Re: [unrev-II] Towards an Atomic Data Structure

From: Sandy Klausner (klausner@cubicon.com)
Date: Mon Apr 24 2000 - 11:22:21 PDT

  • Next message: Eric Armstrong: "[unrev-II] MySQL License"

    >Eric Armstrong wrote:
    > Background: Object-Oriented (O-O) Terminology
    > ---------------------------------------------
    > A "class" is a template you use to construct an "object".
    > The class defines the behaviors that members of the class
    > are capable of, and defines the data items that distinguish
    > one member of the class from another. Individual objects
    > use the behaviors defined by the class, and have specific
    > data values that make them (usually unique) "individuals".
    > The Car class, for example, might define behaviors for
    > start and stop. It also might include data types for
    > model, color, and acceleration characteristics. So a Red
    > Ferrari would have one set of data items, while a Green
    > Edsel would have another set. But both would have
    > start and stop behaviors.
    >
    Traditional object-oriented languages do not make a clear distinction
    between objects and types. Both 'template' forms include the notion of
    encapsulated data structure and method behavior, but they deal with two
    distinct levels of abstraction.
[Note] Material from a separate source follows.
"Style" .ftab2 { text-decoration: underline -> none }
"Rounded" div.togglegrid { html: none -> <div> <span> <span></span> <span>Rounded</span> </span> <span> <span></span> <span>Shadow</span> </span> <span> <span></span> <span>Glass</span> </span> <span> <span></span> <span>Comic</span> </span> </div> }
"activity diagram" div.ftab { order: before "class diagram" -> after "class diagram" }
An object structure may consist of molecular
    data represented by types. Molecular data is different from atomic data
    which is limited to logic, number, and symbolic information. Atomic data is
    accessed directly from method operations, whereas molecular data can only be
    accessed through the public interface of the type. A molecular type may
    contain a flat data structure, i.e. time/date. A molecular type may
    alternatively contain a composite data structure consisting of linked nested
    nodes. Each node can consist of a collection of instances of either typed
    data structures or untyped text. These complex abstractions could represent
    everything from markup text to rich multimedia representations.
    >
    > Text Nodes
    > ----------
    > The fundamental unit of a DKR is an item of information.
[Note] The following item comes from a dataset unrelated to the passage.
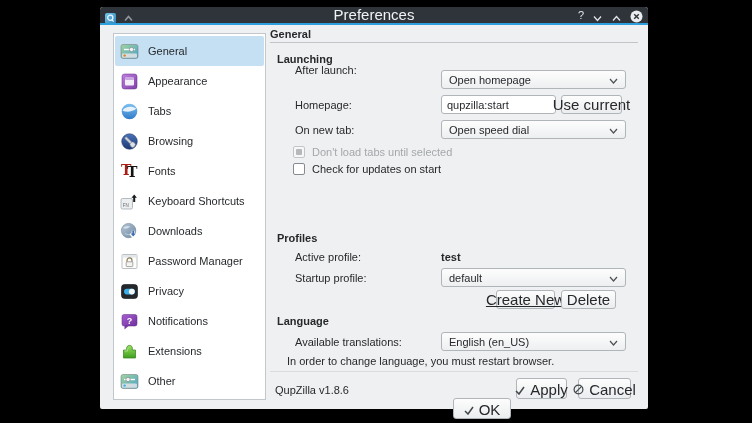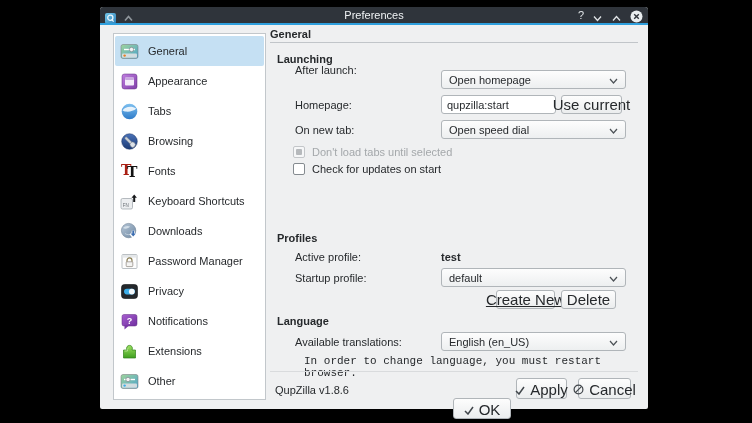"Preferences" .tb-title { font-size: 11px -> 15px }
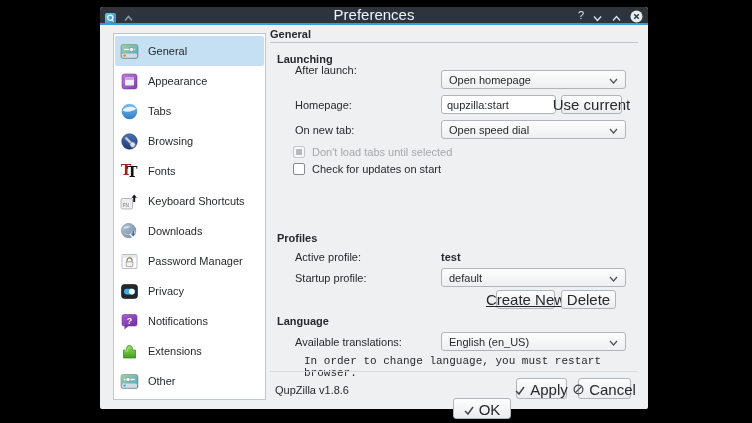"In order to change language," div.note { font-family: Liberation Mono, monospace -> none; left: 204px -> 187px }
    > Since the ideal in writing is to have "one idea per
    > paragraph", an "information node" can be thought of as
    > a paragraph of text. Headings stand apart from other
    > text, as well, so a heading is a special (short)
    > paragraph, or information node.
    >
    > Node behaviors are defined in a class (object template).
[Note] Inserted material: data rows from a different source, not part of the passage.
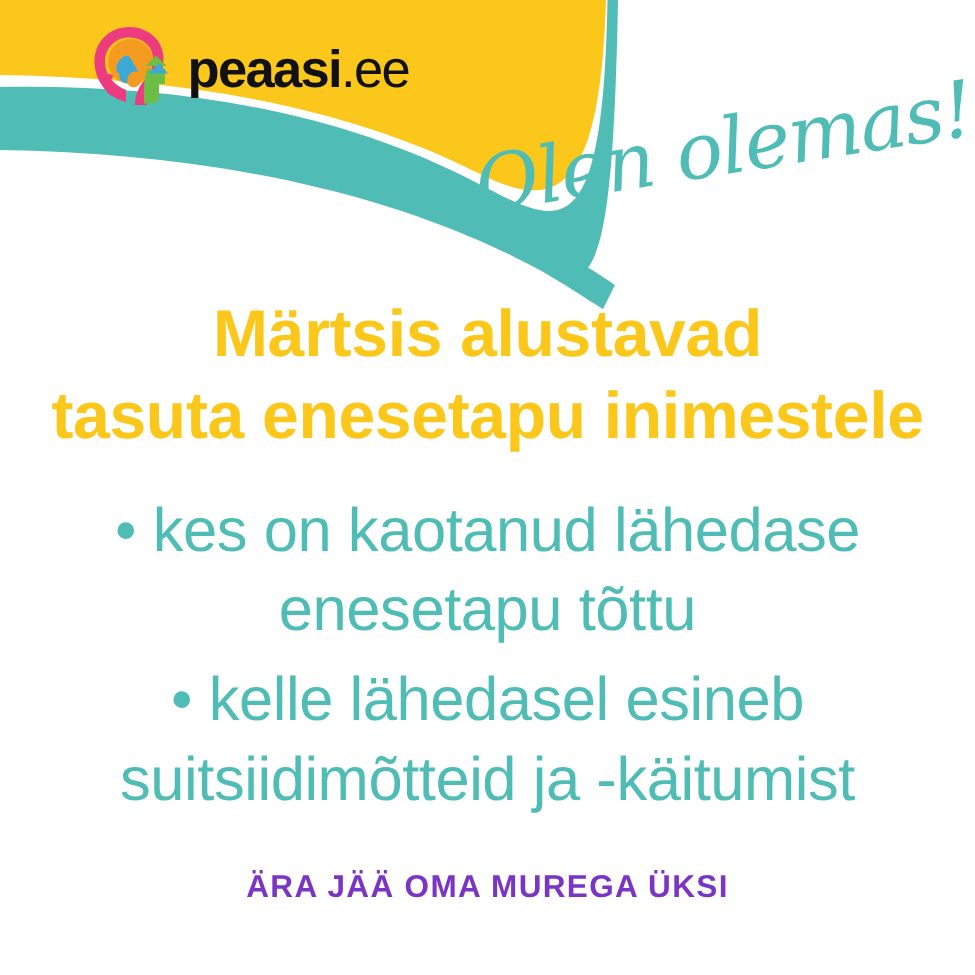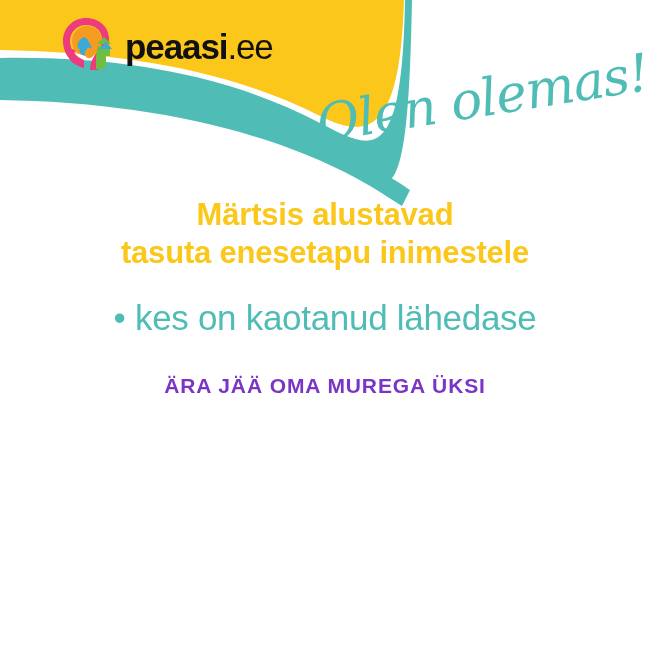"Märtsis alustavad" .headline { font-size: 31px -> 44px }
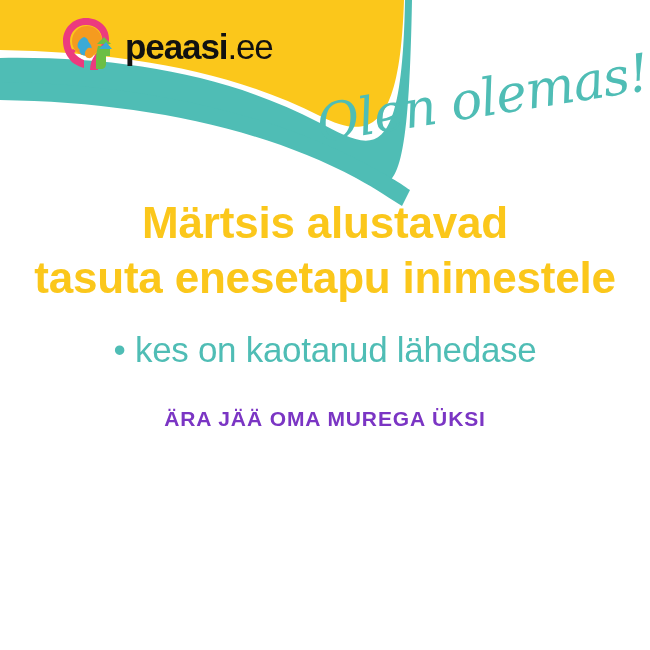"• kes on kaotanud lähedase" .bullets { font-size: 35px -> 41px }
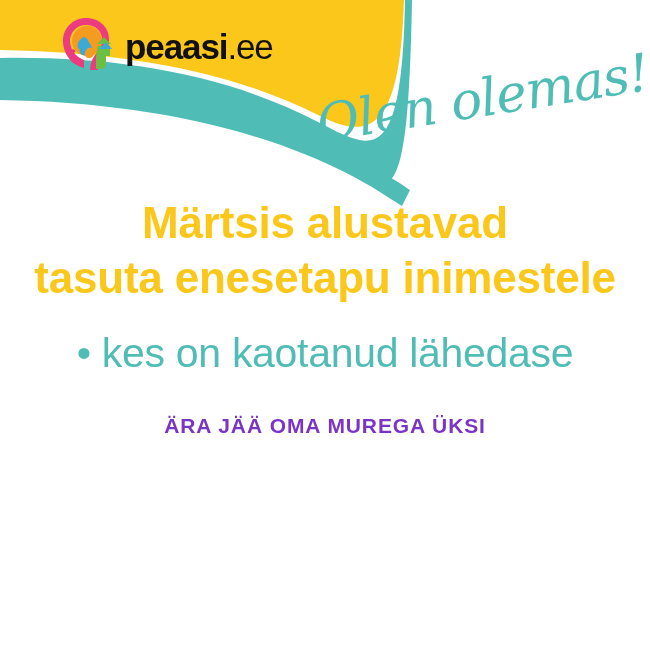"enesetapu tõttu" span.bl-line { html: none -> <span>enesetapu tõttu</span> }
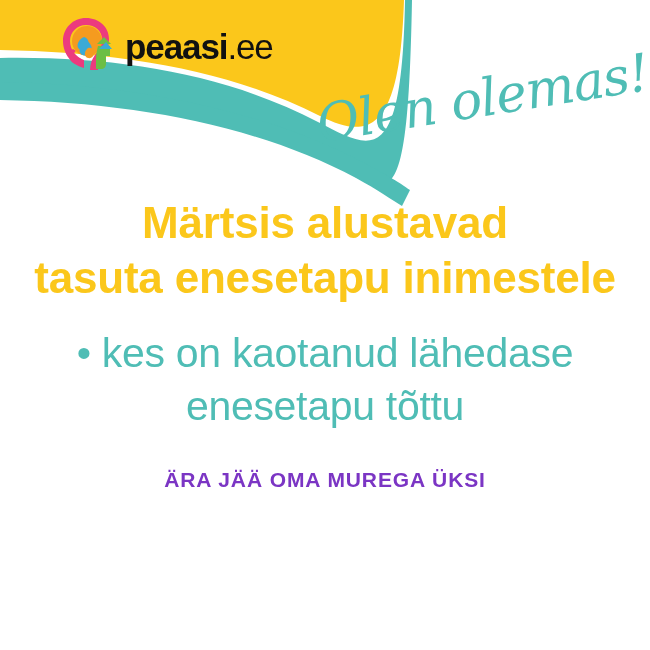"• kelle lähedasel esineb" span.bullet-item { html: none -> <span> <span>• kelle lähedasel esineb</span> <span>suitsiidimõtteid ja -käitumist</span> </span> }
    > Every text node must contain an attribution -- a pointer
    > to the author, or an identifying string. A copy of that
    > node may be edited, which suggests the need for a split
    > operation, for example. After node is split into one or
    > more fragments, and edit operation could replace some
    > fragments or insert new ones that have a different author.
    > Some of the operations appropriate to a node might therefore
    > include split, delete, replace, and insert.
    >
    > Note that when the node is split, two objects exist where
    > one did before. Every node must therefore be capable of
    > being the root of a subtree. Although it may start out life
    > as a simple node that contains or points to an item of text,
    > it must also be capable of pointing to a list of text
    > elements. (That list might also include markup elements,
    > like HTML bold tags: <b>.) Since each item in that list may
    > itself point to a list of subitems, the resulting structure
    > is a tree.
    >
    The SGML community has a long history of developing ways to markup
    documents to capture semantic knowledge embedded in strings. As processing
    requirements become more sophisticated, new ways of managing this complexity
    need to be developed. One possible solution is to move to a clear document
    model. This molecular data type model separates concerns by parsing the
    clear text from the markup information. The clear text is parsed into a base
    collection of linked character nodes, while one or more composite structure
    processors maintain position and range links into the base collection. Each
    processor may have specialized behavior to analyze and hold semantic
    information on format, organization, navigation, narrative, reference,
    graphic control, publication, and filters. The model must be able to allow
    clear text editing while automatically maintaining the processor links into
    the base collection.
    >
    > Categories
    > ----------
    > Since every node will contain some kind of content (text
    > initially, but eventually media objects), it is relatively
    > clear that the fundamental class should provide operations
    > for split, delete, replace, and insert, and that it should
    > allow for a tree-shaped substructure.
    >
    > However, nodes may also acquire other subelements, such as
    > comments. So a node needs the ability to serve as the root
    > of multiple subtrees.
    >
    > In addition, some categories require special behaviors and
    > data structures. For example, if a node is "rated" then it
    > needs the ability to acquire a subtree consisting of
    > evaluations (ratings). It also needs the ability to "average"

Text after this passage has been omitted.